### Description of the task
Reproduce the line containing "- SGD-based Matrix Factorzation | X |" and every line after it through the end of the records. Include nothing else.

### Given records
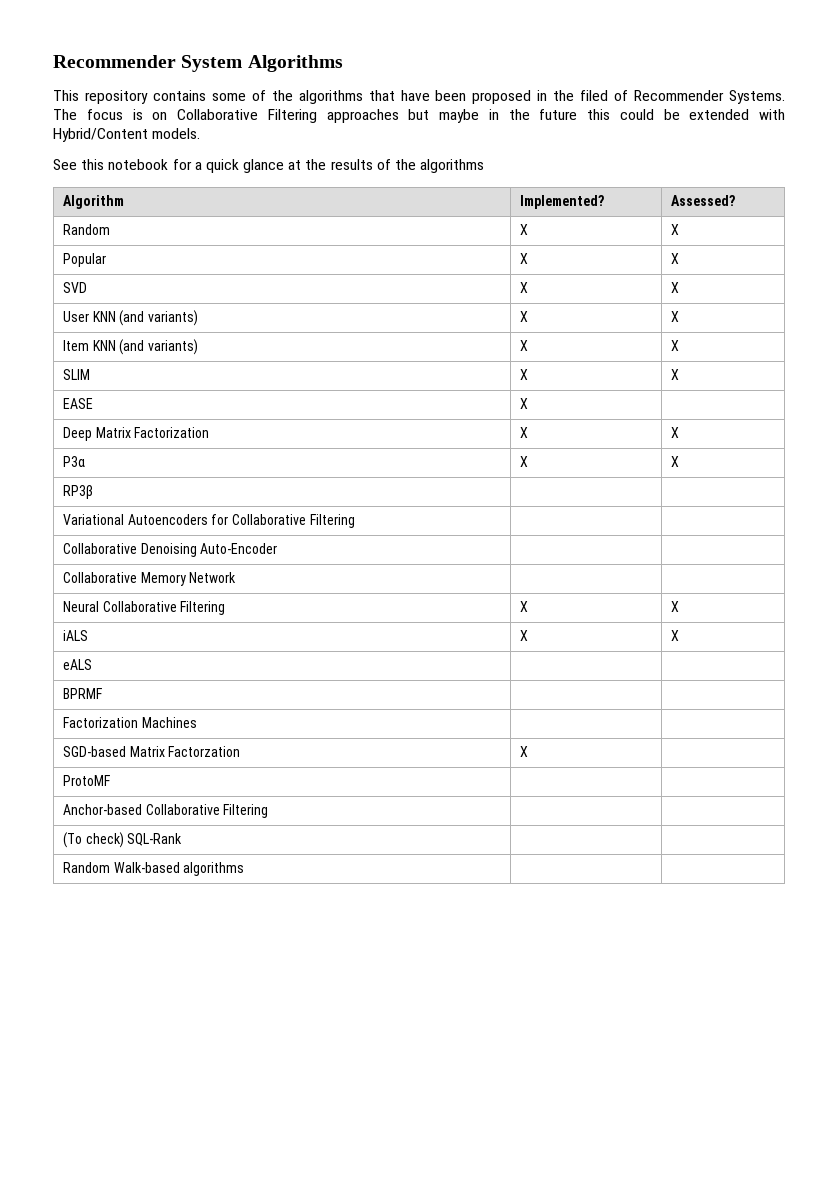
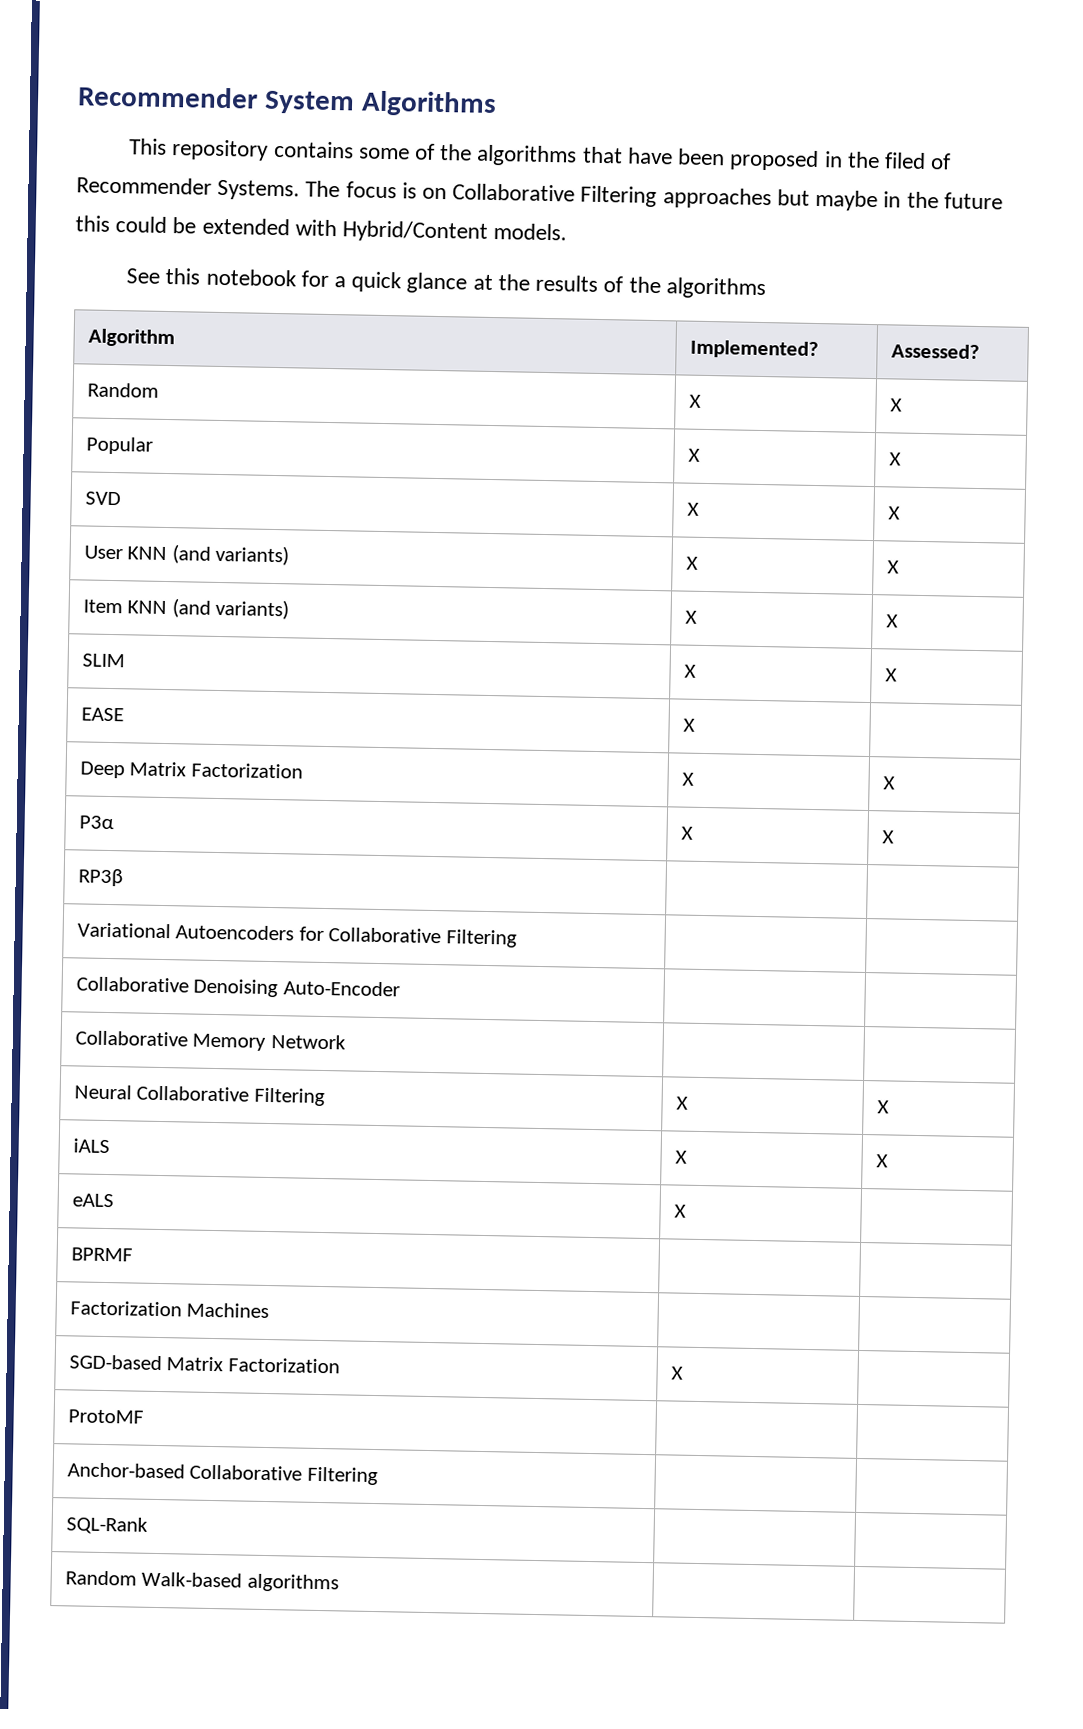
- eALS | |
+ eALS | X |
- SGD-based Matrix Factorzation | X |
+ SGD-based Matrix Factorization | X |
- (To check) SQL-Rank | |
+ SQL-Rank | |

### Solution
- SGD-based Matrix Factorzation | X |
+ SGD-based Matrix Factorization | X |
- (To check) SQL-Rank | |
+ SQL-Rank | |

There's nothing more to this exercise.